## What is being asked
Search the data for the string "note", and report each line where it is found.

Before-and-after page screenshots
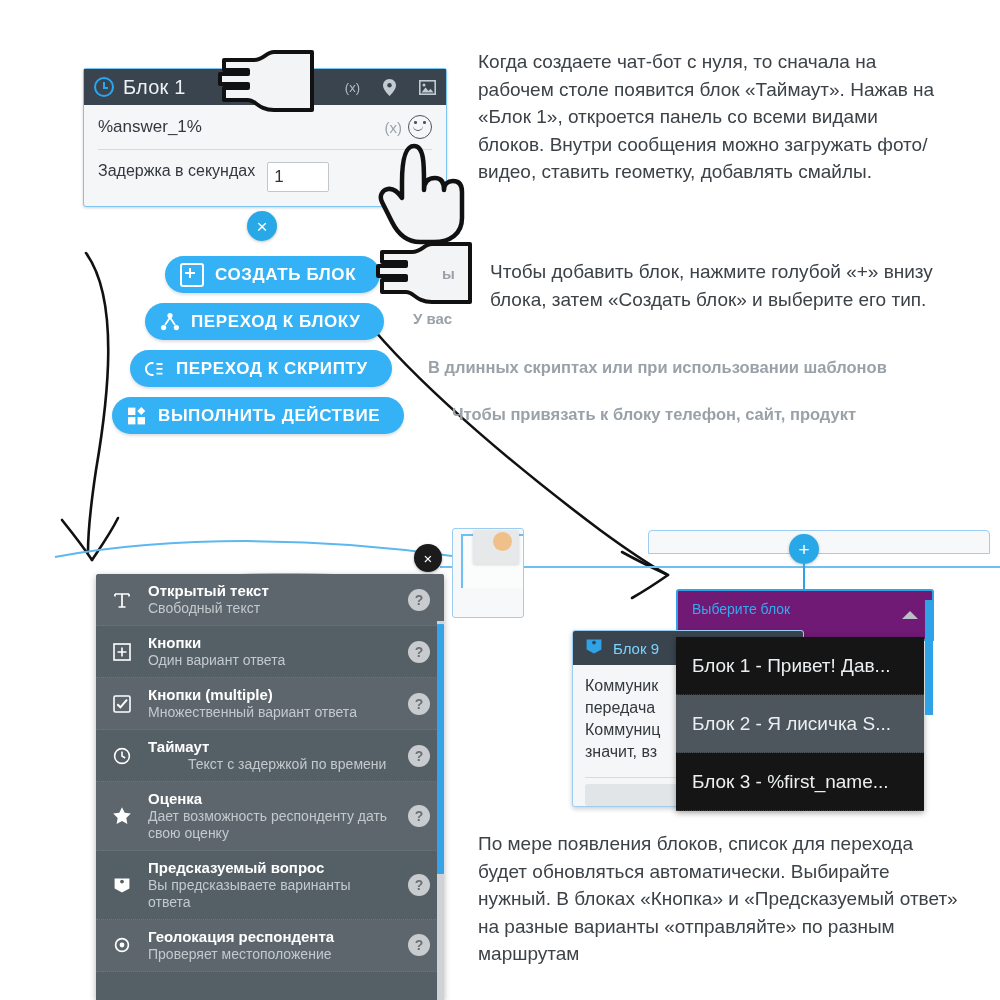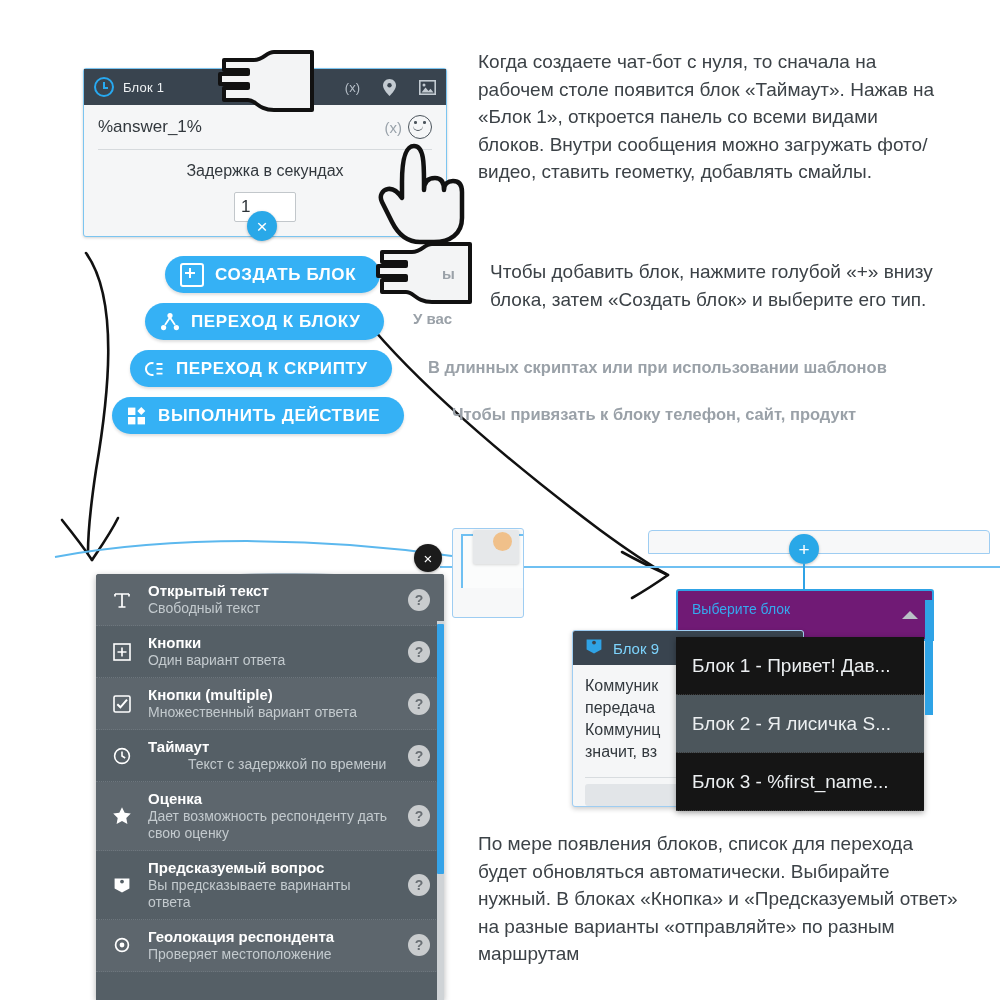--- a/index.html
+++ b/index.html
@@ -21,21 +21,21 @@
     box-shadow:0 1px 3px rgba(0,0,0,.18);
   }
   .blockcard .hdr{
     background:#39444f;
     height:36px;
     display:flex;align-items:center;
     padding:0 10px;
     gap:9px;
   }
   .blockcard .hdr .title{
-    color:#eef1f3;font-size:13px;letter-spacing:.2px;
+    color:#eef1f3;font-size:20px;letter-spacing:.2px;
   }
   .blockcard .hdr .spacer{flex:1;}
   .blockcard .hdr .tool{
     color:#b6bfc8;font-size:13px;display:flex;align-items:center;justify-content:center;
   }
   .clock-ic{
     width:20px;height:20px;border-radius:50%;
     border:2.6px solid #27a9f1;position:relative;box-sizing:border-box;
   }
   .clock-ic:before{content:"";position:absolute;left:7px;top:3.4px;width:2px;height:6px;background:#27a9f1;}
@@ -50,22 +50,22 @@
   .paren{color:#9aa3ab;font-size:15px;margin-right:6px;}
   .smiley{
     width:22px;height:22px;border-radius:50%;border:1.8px solid #4b545c;
     position:relative;display:inline-block;
   }
   .smiley .e1,.smiley .e2{position:absolute;top:5px;width:2.6px;height:2.6px;border-radius:50%;background:#4b545c;}
   .smiley .e1{left:5px;} .smiley .e2{right:5px;}
   .smiley .m{position:absolute;left:4.2px;top:9px;width:10px;height:5px;border-bottom:1.8px solid #4b545c;border-radius:0 0 10px 10px;}
   .divider{height:1px;background:#d6dadd;margin:2px 14px 0 14px;}
   .delay-row{
-    display:flex;align-items:center;gap:12px;
-    padding:12px 14px 14px 14px;font-size:16px;color:#32383d;flex-direction:column;
+    display:flex;align-items:flex-start;gap:12px;
+    padding:12px 14px 14px 14px;font-size:16px;color:#32383d;
   }
   .delay-input{
     width:62px;height:30px;border:1px solid #c2c7cb;background:#fff;border-radius:2px;
     font-size:17px;color:#2d3338;padding:0 6px;box-sizing:border-box;
     font-family:"Liberation Sans",sans-serif;
   }
   .plusbtn,.closebtn{
     width:30px;height:30px;border-radius:50%;
     background:#29a8e8;color:#fff;
     display:flex;align-items:center;justify-content:center;

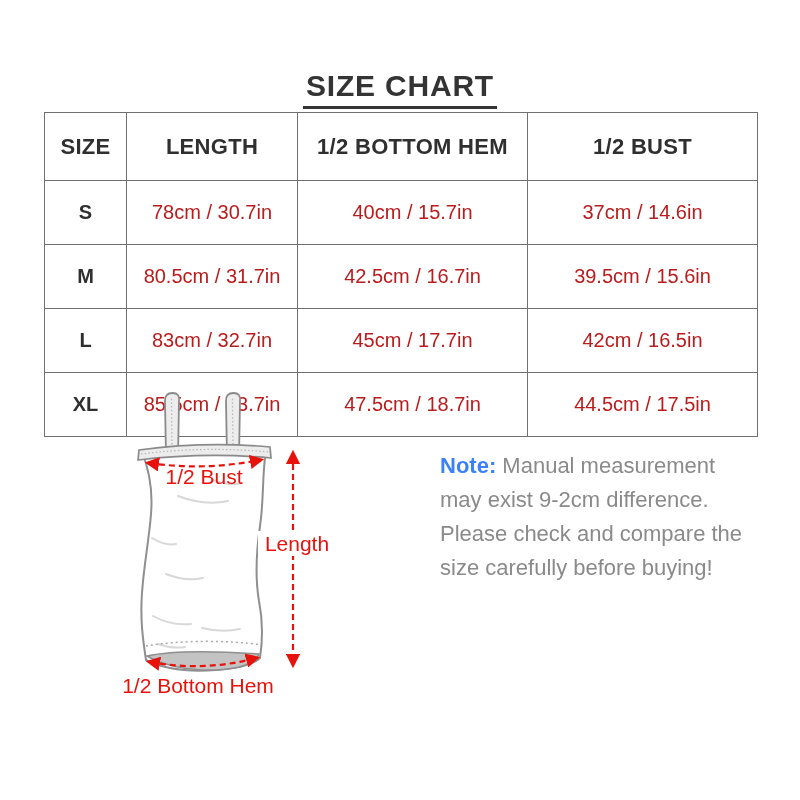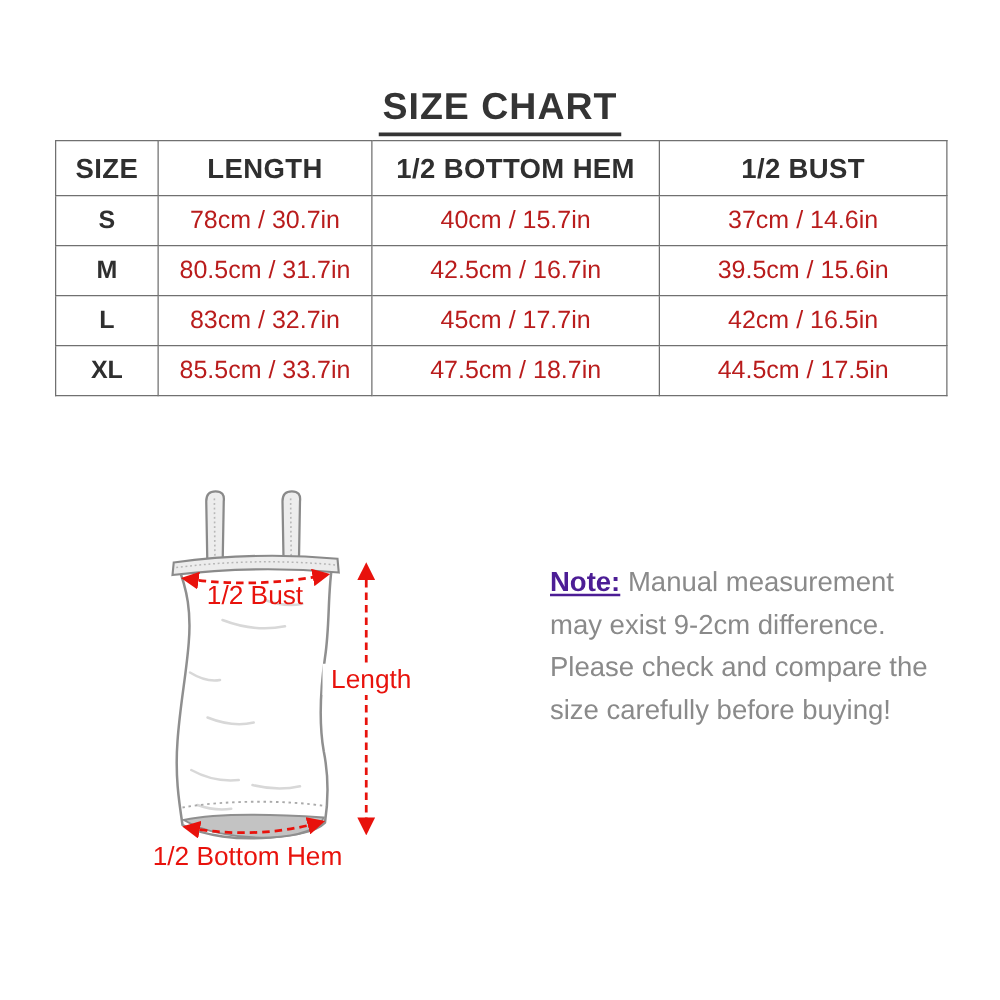--- a/index.html
+++ b/index.html
@@ -12,36 +12,36 @@
   .title {
     display:inline-block; font-size:30px; font-weight:bold; color:#343434;
     letter-spacing:0.8px; border-bottom:3px solid #343434; padding:0 3px 3px 3px;
   }
   
   table.size-table {
     position:absolute; left:44px; top:112px; width:713px;
     border-collapse:collapse; table-layout:fixed;
   }
   .size-table th, .size-table td {
-    border:1px solid #707070; text-align:center; vertical-align:middle; padding:0;
+    border:1px solid #707070; text-align:center; vertical-align:middle; padding:12px;
     overflow:hidden; white-space:nowrap;
   }
   .size-table thead th { height:43px; font-size:22px; font-weight:bold; color:#2f2f2f; letter-spacing:0.3px; }
   .size-table tbody td { height:39px; }
   .size-table td.size-col { font-size:20px; font-weight:bold; color:#2f2f2f; }
   .size-table td.val-col  { font-size:20px; font-weight:normal; color:#b91c1c; }
   
   .dress-svg { position:absolute; left:120px; top:388px; width:220px; height:312px; }
   .measure-label { position:absolute; color:#e8120c; font-size:21px; text-align:center; line-height:25px; }
   .label-bust { left:154px; top:464px; width:100px; }
   .label-length { left:258px; top:531px; width:78px; background:#ffffff; }
   .label-hem { left:112px; top:673px; width:172px; }
   
   .note { position:absolute; left:440px; top:449px; width:308px; font-size:22px; line-height:34px; color:#8a8a8a; }
-  .note .note-label { font-weight:bold; color:#4c1d95;text-decoration:underline; }
+  .note .note-label { font-weight:bold; color:#3b82f6; }
 </style>
 </head>
 <body>
 
 <div class="title-wrap">
   <span class="title">SIZE CHART</span>
 </div>
 
 <table class="size-table">
   <colgroup>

## Answer section
   .note { position:absolute; left:440px; top:449px; width:308px; font-size:22px; line-height:34px; color:#8a8a8a; }
-  .note .note-label { font-weight:bold; color:#4c1d95;text-decoration:underline; }
+  .note .note-label { font-weight:bold; color:#3b82f6; }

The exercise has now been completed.